_EXERCISE MATERIAL_

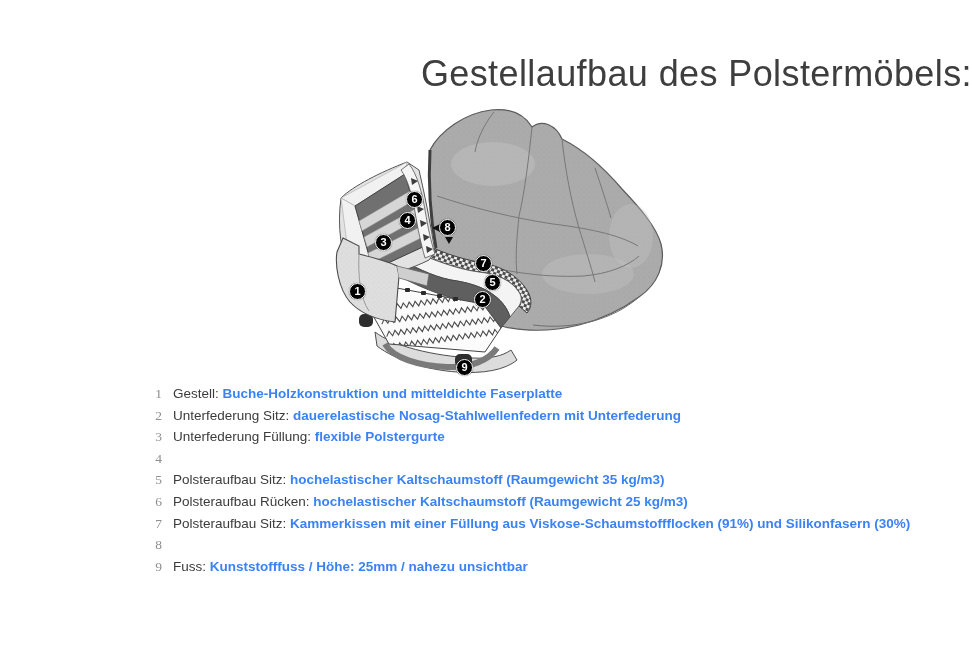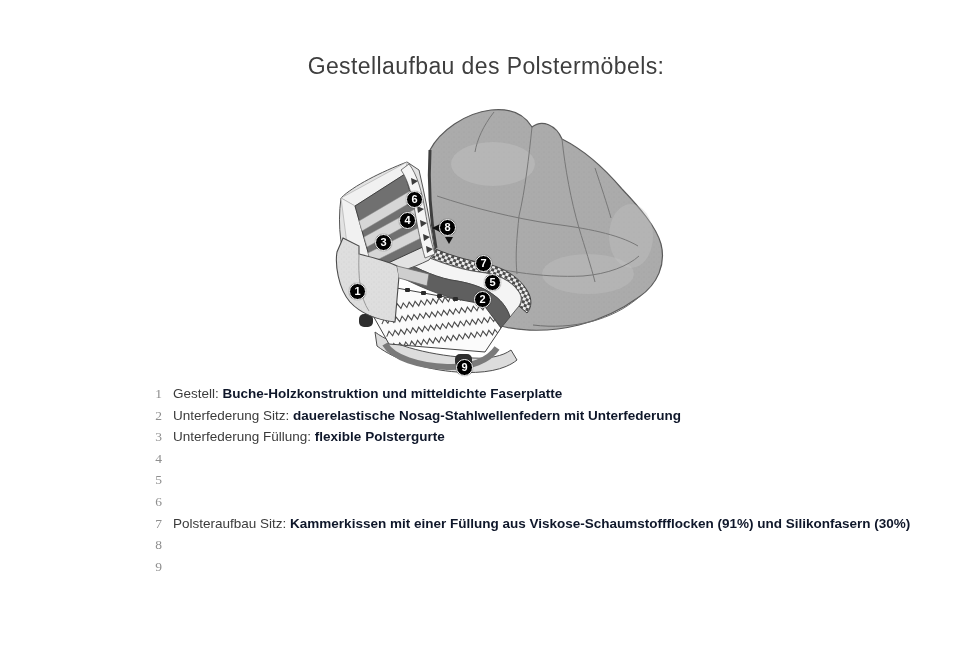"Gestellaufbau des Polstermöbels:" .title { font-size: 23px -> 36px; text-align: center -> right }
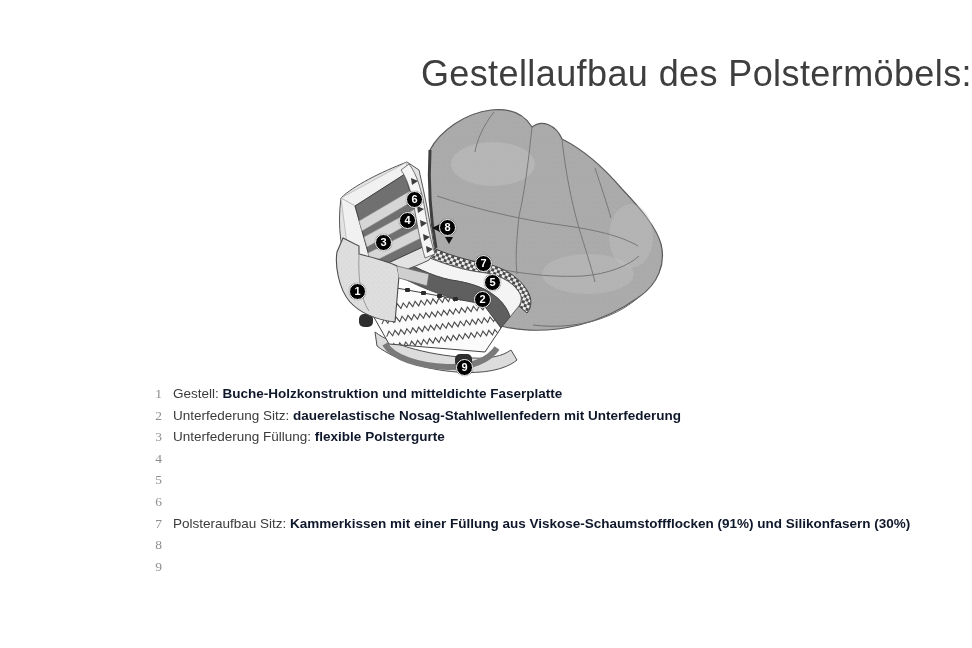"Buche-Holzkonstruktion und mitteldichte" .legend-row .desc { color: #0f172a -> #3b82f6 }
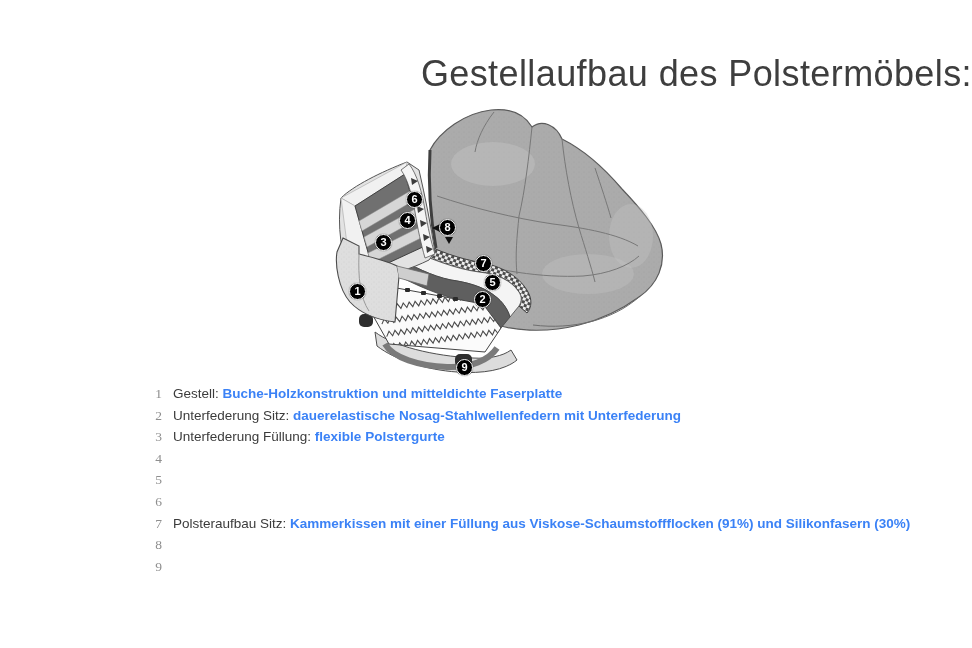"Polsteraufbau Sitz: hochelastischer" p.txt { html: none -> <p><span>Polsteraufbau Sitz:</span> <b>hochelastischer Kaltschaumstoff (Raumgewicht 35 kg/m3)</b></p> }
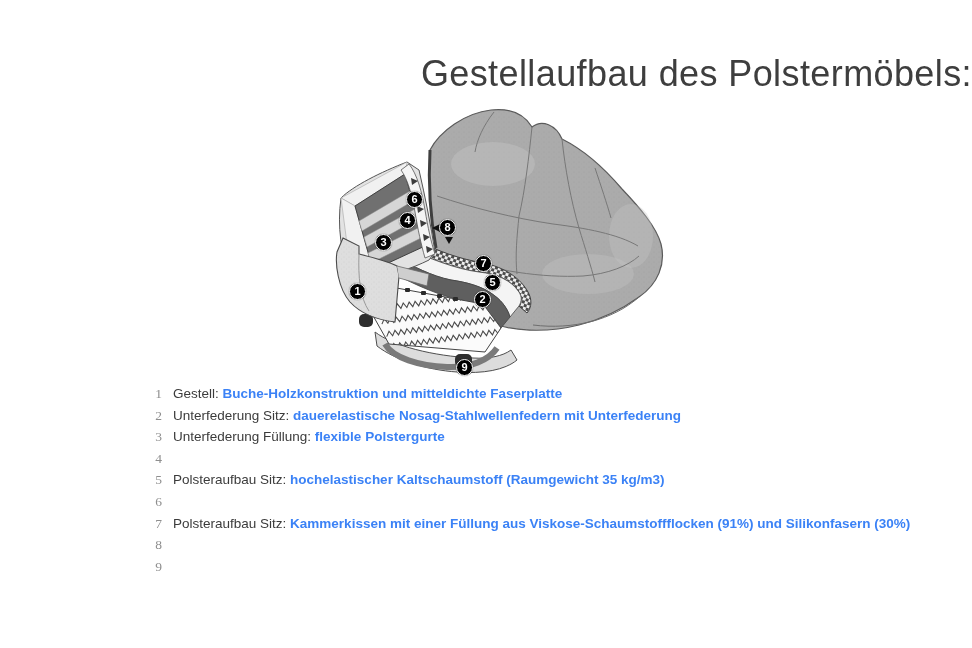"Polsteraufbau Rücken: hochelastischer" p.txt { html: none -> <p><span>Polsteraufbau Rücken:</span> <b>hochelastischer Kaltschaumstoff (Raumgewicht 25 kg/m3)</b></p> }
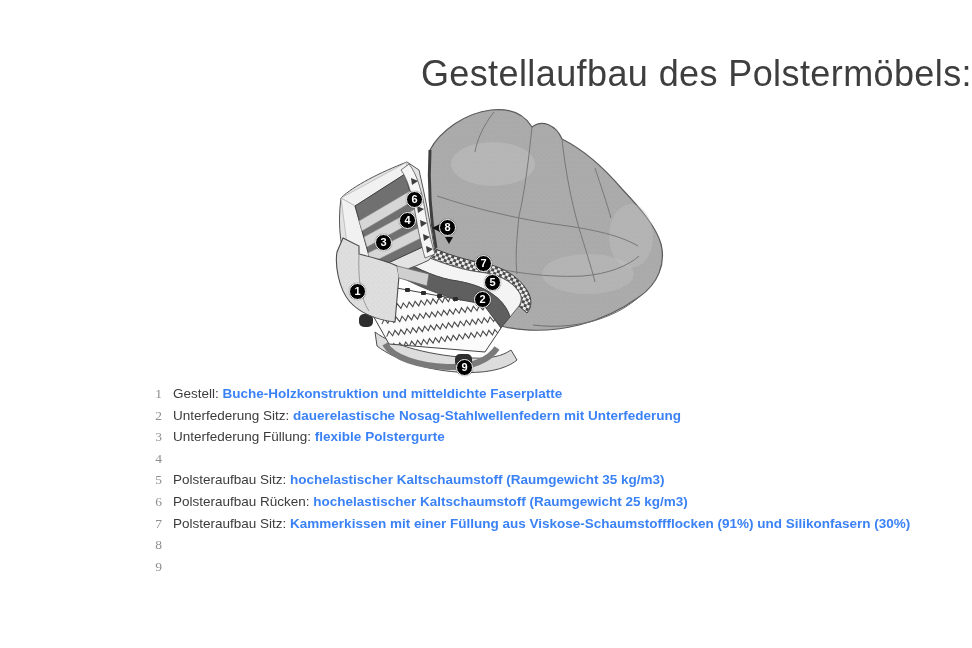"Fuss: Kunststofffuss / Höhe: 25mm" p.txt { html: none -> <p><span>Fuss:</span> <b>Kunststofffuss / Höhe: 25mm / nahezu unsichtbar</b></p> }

_REQUIREMENT_
Give again the stretch of lines above from the one with "color: #0f172a ->" through the one with "-> <p><span>Polsteraufbau Sitz:</span>", both ends kept, and copy no pictures.

_ANSWER TO THIS EXERCISE_
"Buche-Holzkonstruktion und mitteldichte" .legend-row .desc { color: #0f172a -> #3b82f6 }
"Polsteraufbau Sitz: hochelastischer" p.txt { html: none -> <p><span>Polsteraufbau Sitz:</span> <b>hochelastischer Kaltschaumstoff (Raumgewicht 35 kg/m3)</b></p> }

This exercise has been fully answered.